In general, the lower the VaR value, the more stable and less volatile the stock price, indicating lower risk. Conversely, the higher the VaR value, the greater the share price fluctuations, indicating a higher level of risk in daily stock price changes.

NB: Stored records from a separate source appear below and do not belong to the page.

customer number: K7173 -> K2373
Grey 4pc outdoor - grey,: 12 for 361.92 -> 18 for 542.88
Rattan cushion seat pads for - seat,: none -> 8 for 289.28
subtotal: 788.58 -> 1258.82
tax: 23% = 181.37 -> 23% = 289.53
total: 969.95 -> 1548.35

### Merging All The Clusters Into One Data Frame
The code below is useful for unifying all clusters into one dataframe

In [None]:
# Merge three DataFrame based on 'Stock' and 'Cluster' Columns
finalresult_df = pd.merge(newresult_df_kmeans, newresult_df_aglo, on=['VaR', 'Stocks', 'Cluster'])
finalresult_df = pd.merge(finalresult_df, newresult_df_gmm, on=['VaR', 'Stocks', 'Cluster'])

print(finalresult_df)

### Feature 1
#### Testing a specific Stock to where it falls in cluster while also recommending some stocks that fall in the same cluster.

In [None]:
def print_cluster_info(cluster, cluster_data):
    risk_levels = {
        1: "Sangat Rendah",
        2: "Rendah",
        3: "Sedang",
        4: "Tinggi",
        5: "Sangat Tinggi"
    }

    print(f"Cluster {cluster}: Investasi dalam klaster ini memiliki risiko yang {risk_levels.get(cluster, 'tidak dikenal')}.\n")

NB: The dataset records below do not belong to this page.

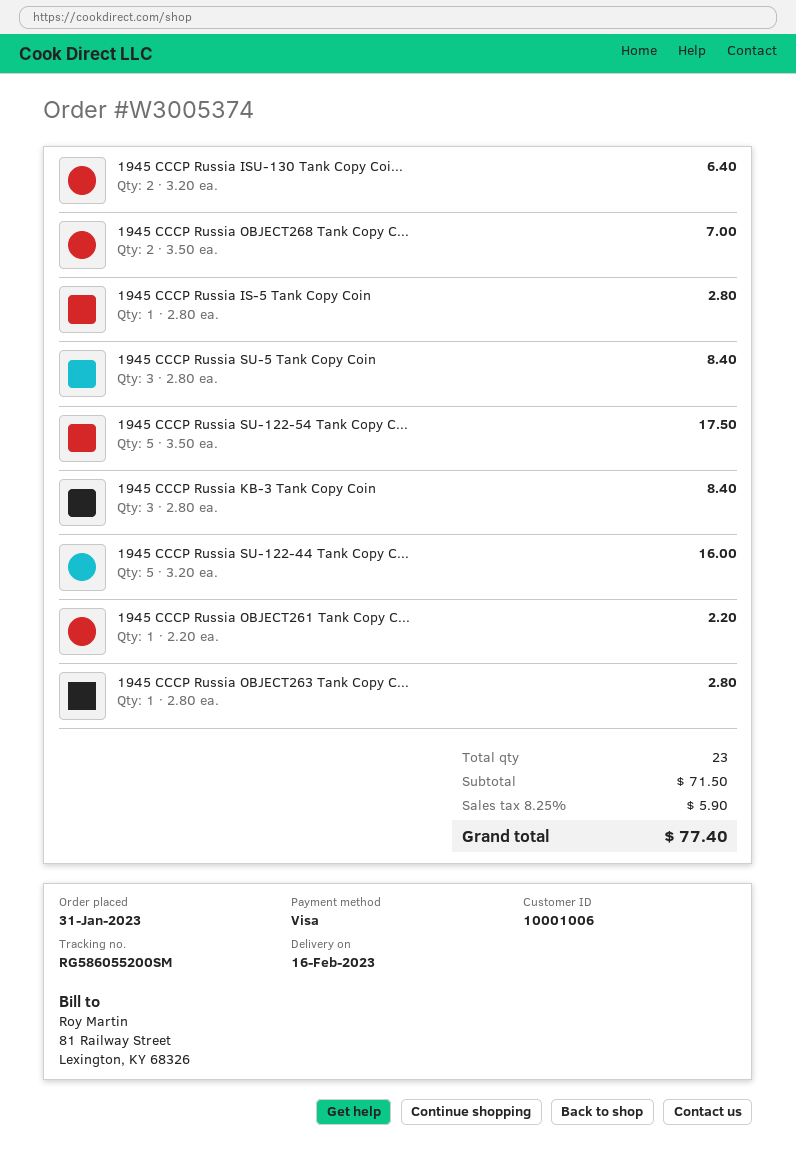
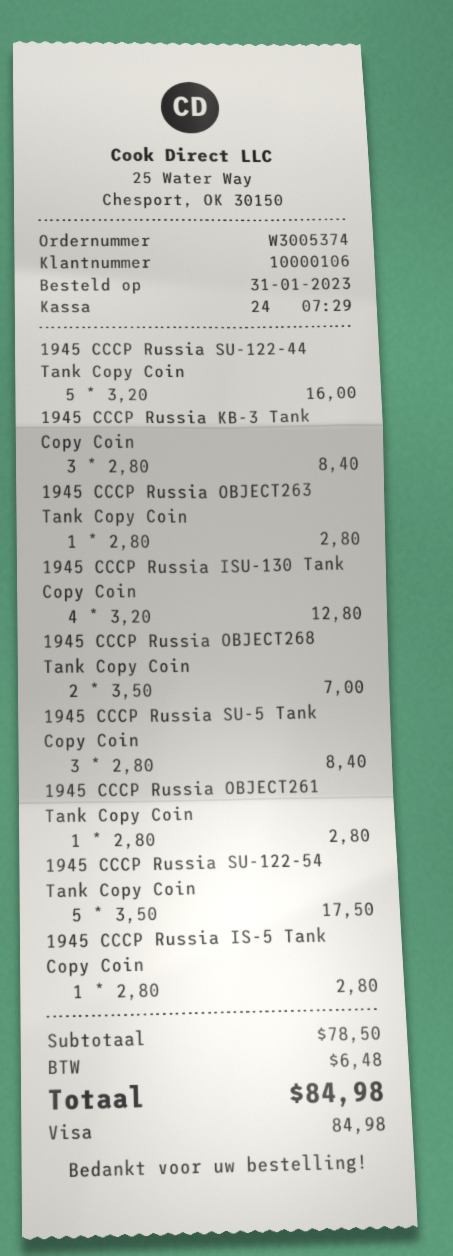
customer number: 10001006 -> 10000106
1945 CCCP Russia ISU-130 Tank Copy Coi...: 2 x 3.20 = 6.40 -> 4 x 3.20 = 12.80
1945 CCCP Russia OBJECT261 Tank Copy C...: 1 x 2.20 = 2.20 -> 1 x 2.80 = 2.80
subtotal: 71.50 -> 78.50
tax: 5.90 -> 6.48
total: 77.40 -> 84.98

    top_5_highest_var = cluster_data.head(5)
    
    print(f"5 saham dengan Resiko Terendah di Cluster {cluster}:")
    print(top_5_highest_var[['VaR', 'Stocks', 'Cluster']], end='\n\n')

stock_name = "BBCA"
cluster_final = finalresult_df[finalresult_df.Stocks == stock_name]['Cluster']

if not cluster_final.empty:
    clusters_found = cluster_final.unique()
    cluster_data_dict = {}

    for cluster in clusters_found:
        print(f"Saham {stock_name} berada pada Cluster {cluster}")
        same_cluster_final = finalresult_df[finalresult_df['Cluster'] == cluster]
        sorted_cluster = same_cluster_final.sort_values(by='VaR', ascending=True)
        cluster_data_dict[cluster] = sorted_cluster.head(5)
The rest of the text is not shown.